American businesswoman

Mary Elizabeth Moody Northen (10 February 1892 – 25 August 1986) was an American financier and philanthropist from Galveston, Texas. She was the daughter of financial and insurance tycoon William Lewis Moody, Jr. and aunt of businessman Shearn Moody, Jr.

==Personal life==
Northen was born to William Lewis Moody, Jr. and Libbie Rice Moody (née Shearn) on February 10, 1892, in Galveston, Texas and was one of four children. Mary Elizabeth married Edwin Clyde Northen in 1915, however they had no children. Instead, Northen focused most of her time on her father's "financial empire", including sitting on various boards of companies and dining with her father every evening to discuss business.

==Business interests==
Upon the death of her father, William Lewis Moody, Jr., she was named president or chairman of the board of more than 50 corporations her father had controlled, including the American National Insurance Company which, at the time of Moody's death, was the biggest insurance company west of the Mississippi River and the Victorian Condo Hotel. She was also named chairman of the board for the Moody National Bank. Northen continued to maintain control over the family's companies, until her own death in 1986.

==Legacy and death==
In 1942, her parents set up the Moody Foundation, to which their estate was transferred after their deaths. The Foundation awards grants to various civic and environmental causes in Texas. Northen was installed as chairman of the foundation after her father's death and continued to run the foundation until her own death in 1986. Today the Moody Foundation has grown into a $1.197 billion USD charitable foundation, making grants throughout the state of Texas.

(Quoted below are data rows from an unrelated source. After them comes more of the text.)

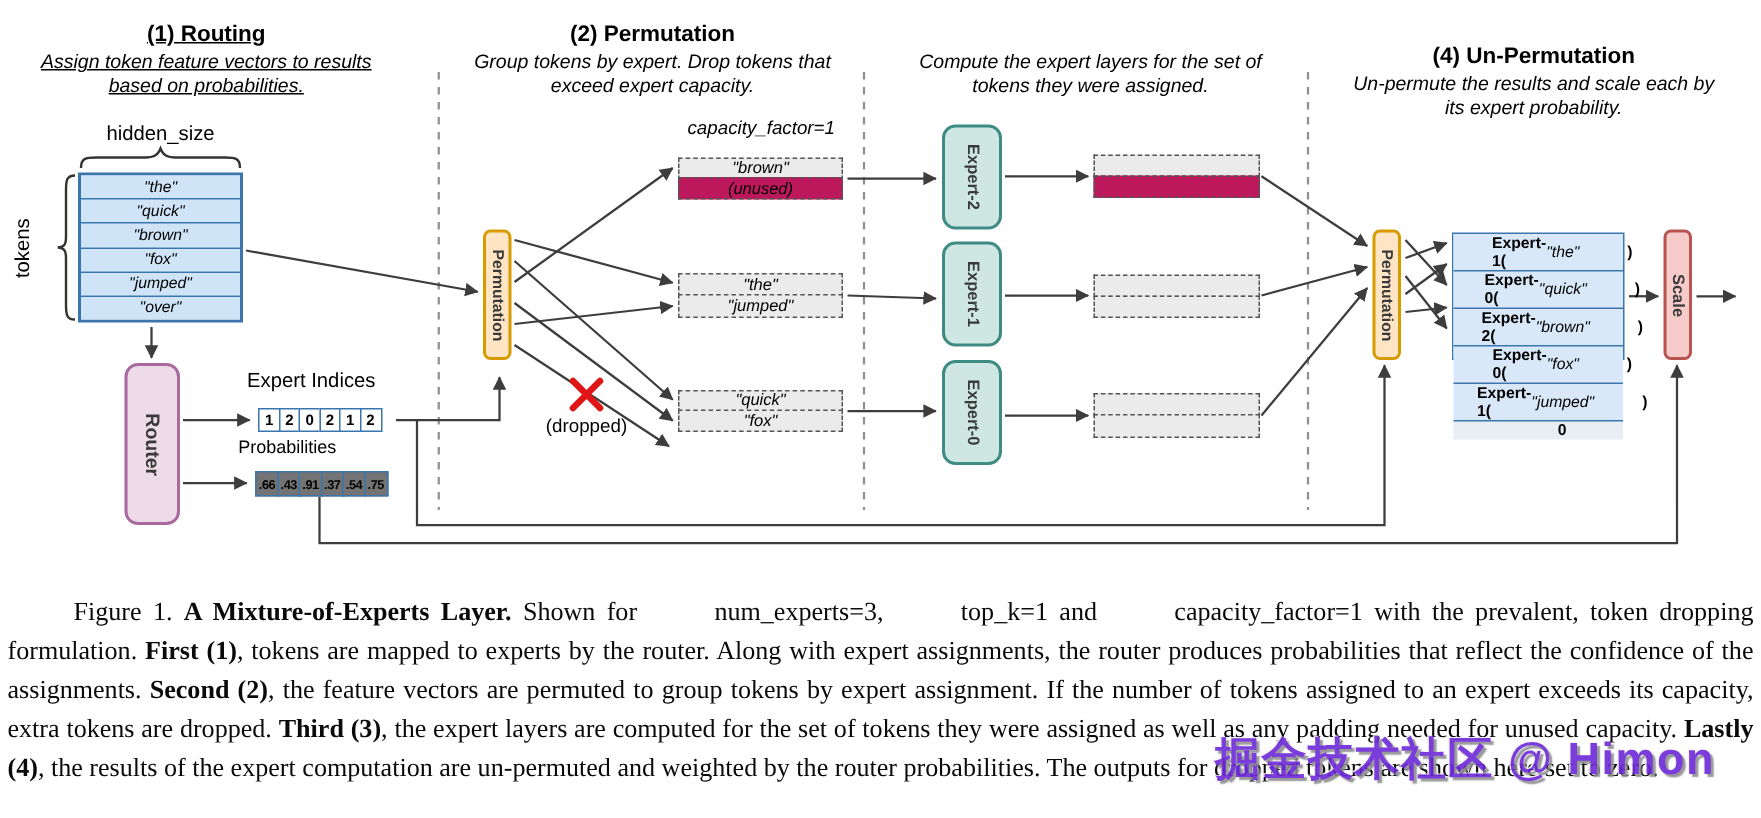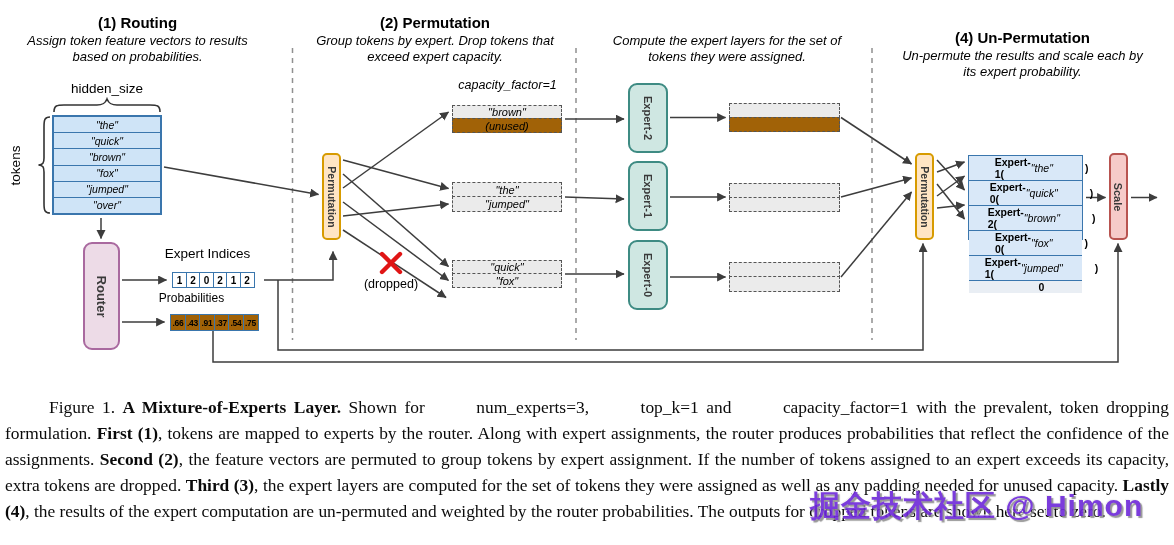"(1) Routing" #st1,#ss1 { text-decoration: none -> underline }
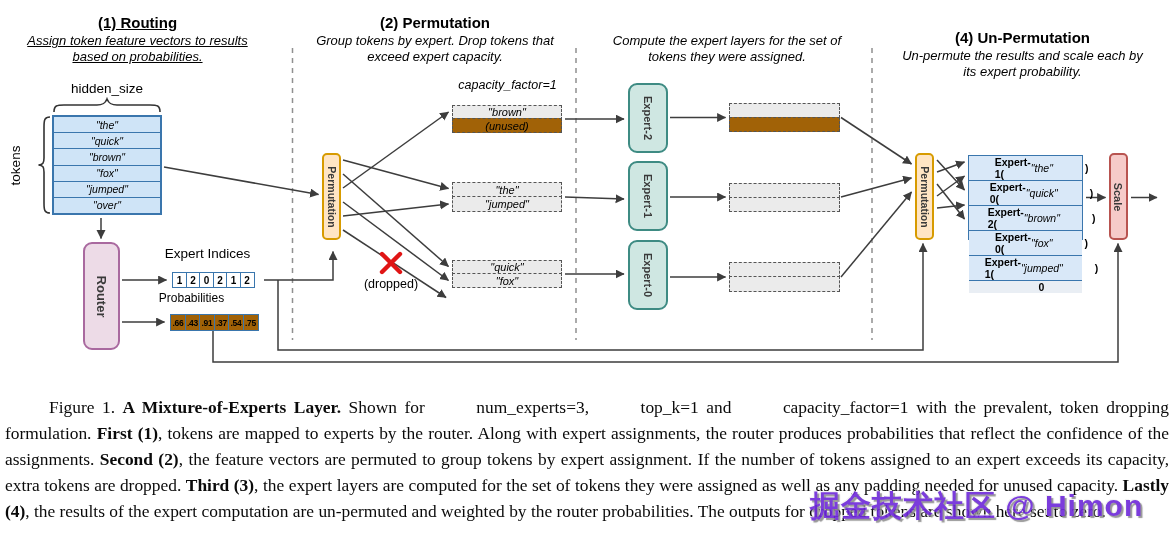"(unused)" .grow { background: #a16207 -> #be185d }
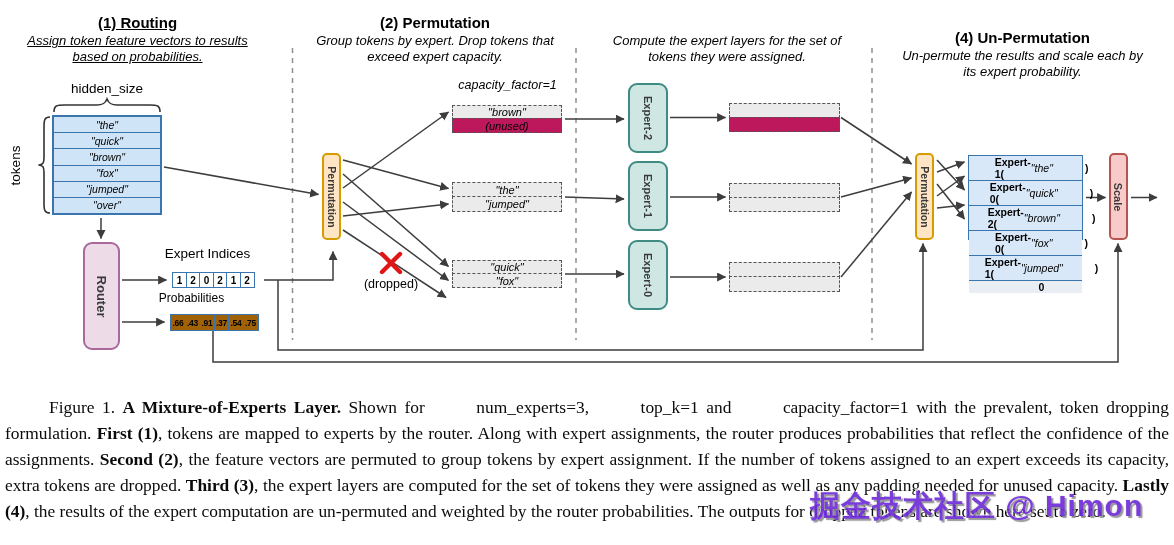".66" .pcell { background: #a16207 -> #737373 }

Through her work with the Moody Foundation, she helped to fund the restoration of many historic structures in Galveston, including an abandoned Santa Fe Railroad depot and office building, turning it into a railroad museum, and the 1877 iron sailing bark Elissa. Under Northen's direction, the Moody Foundation also provided seed money to help establish the Texas A&M University at Galveston

Northen established herself as a philanthropist in her own right in 1964 with the founding of Mary Moody Northen Foundation, a private charitable foundation. In her will she directed the Northen foundation's trustees to restore her childhood Galveston home, "The Moody Mansion", and maintain it as a museum, as well as maintain the Mountain Lake Hotel, a nature sanctuary and resort in Virginia.

Northen died in Galveston on August 25, 1986, at the age of 94. Her funeral was attended by more than a thousand people and Texas Governor Mark White ordered flags flown at half-staff at state buildings in her honor.